Nesta segunda (27), o republicano elogiou Luiz Inácio Lula da Silva (PT) e o parabenizou por seu aniversário, dizendo que ele é “muito vigoroso”.
A posição é muito distinta da exposta em julho, na carta que oficializou o tarifaço ao Brasil, quando classificou a relação comercial entre os dois países como “injusta” e, no aspecto político, criticou a condução do julgamento do ex-presidente Jair Bolsonaro (PL).
“Me parece que foram vários fatores que estão contribuindo para o lado político chegar em segundo plano”, declarou Garman ao WW.
Entre os motivos que aproximaram Lula de Trump – e afastaram o americano de Bolsonaro – o especialista cita uma frustração do presidente dos Estados Unidos com as tarifas impostas contra produtos brasileiros.

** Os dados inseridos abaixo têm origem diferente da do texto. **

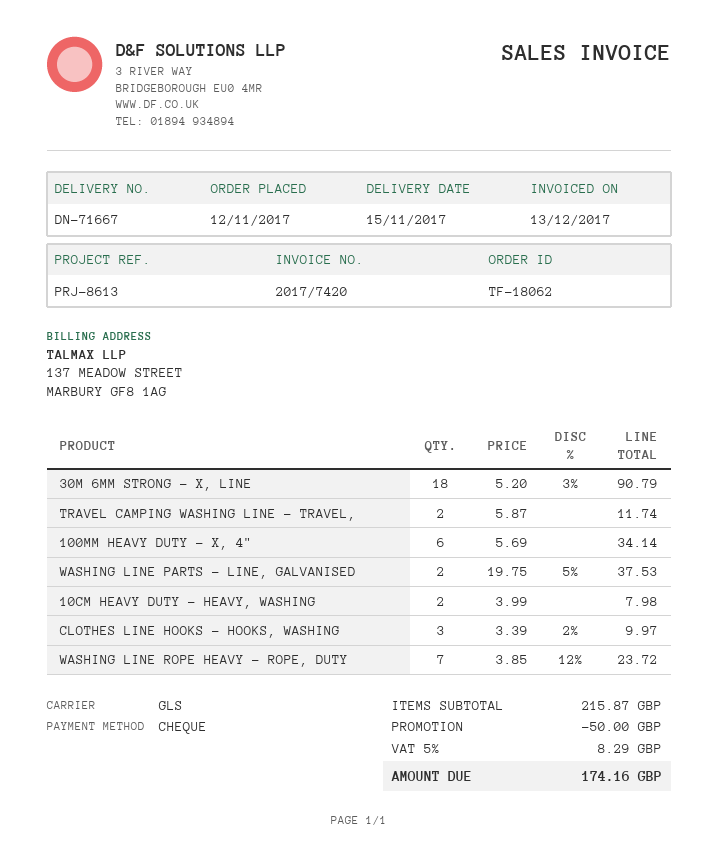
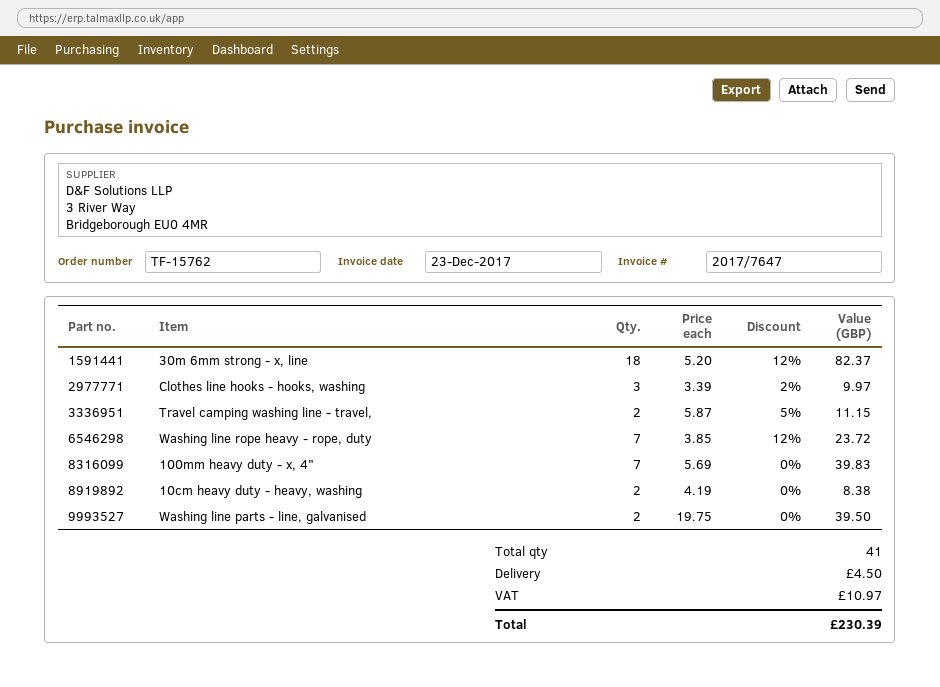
order number: TF-18062 -> TF-15762
invoice number: 2017/7420 -> 2017/7647
invoice date: 2017-12-13 -> 2017-12-23
30M 6MM STRONG - X, LINE: 18 x 5.20 - 3% = 90.79 -> 18 x 5.20 - 12% = 82.37
TRAVEL CAMPING WASHING LINE - TRAVEL,: 2 x 5.87 = 11.74 -> 2 x 5.87 - 5% = 11.15
100MM HEAVY DUTY - X, 4": 6 x 5.69 = 34.14 -> 7 x 5.69 = 39.83
WASHING LINE PARTS - LINE, GALVANISED: 2 x 19.75 - 5% = 37.53 -> 2 x 19.75 = 39.50
10CM HEAVY DUTY - HEAVY, WASHING: 2 x 3.99 = 7.98 -> 2 x 4.19 = 8.38
discount: 50.00 -> none
shipping: none -> 4.50
tax: 8.29 -> 10.97
total: 174.16 -> 230.39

O diretor da Eurasia explica que o grupo responsável pela política em relação ao Brasil no Departamento de Estado vendia a ideia “que poderia reverter a inelegibilidade de Bolsonaro”.
No entanto, diante da falta de indicação de que isso poderia ocorrer “Trump questionou a eficácia de todas as medidas. Acho que esses diplomatas venderam um peixe que não entregaram”, disse.
Outro tópico de interesse da Casa Branca seriam os minerais críticos, que o Brasil detém grandes reservas, mas não tem capacidade de refino e mineração.
Recentemente, a China limitou a exportação desses materiais, que são usados para a produção de chips e equipamentos militares. Pequim é a maior produtora de terras raras, sendo responsável por 91% de todo o refino mundial. Esse movimento teria feito a Casa Branca mudar a estratégia para reduzir a dependência chinesa.
“Eu diria que houve um terremoto em Washington quando os chineses suspenderam a exportação de minerais críticos”, afirmou Garman.
Por fim, ele aponta um otimismo em relação a um acordo comercial entre Brasil e EUA, mas reconhece que o tema será um desafio.
“Pode ter um desalinhamento das expectativas dos Estados Unidos e as realidades do Brasil sobre o acordo”, destacou.
“Será que os americanos acham que os brasileiros vão aceitar tudo o que querem? Acho que o Brasil vai oferecer algumas coisas, mas não mostra disposição para aceitar o que for necessário para um acordo.”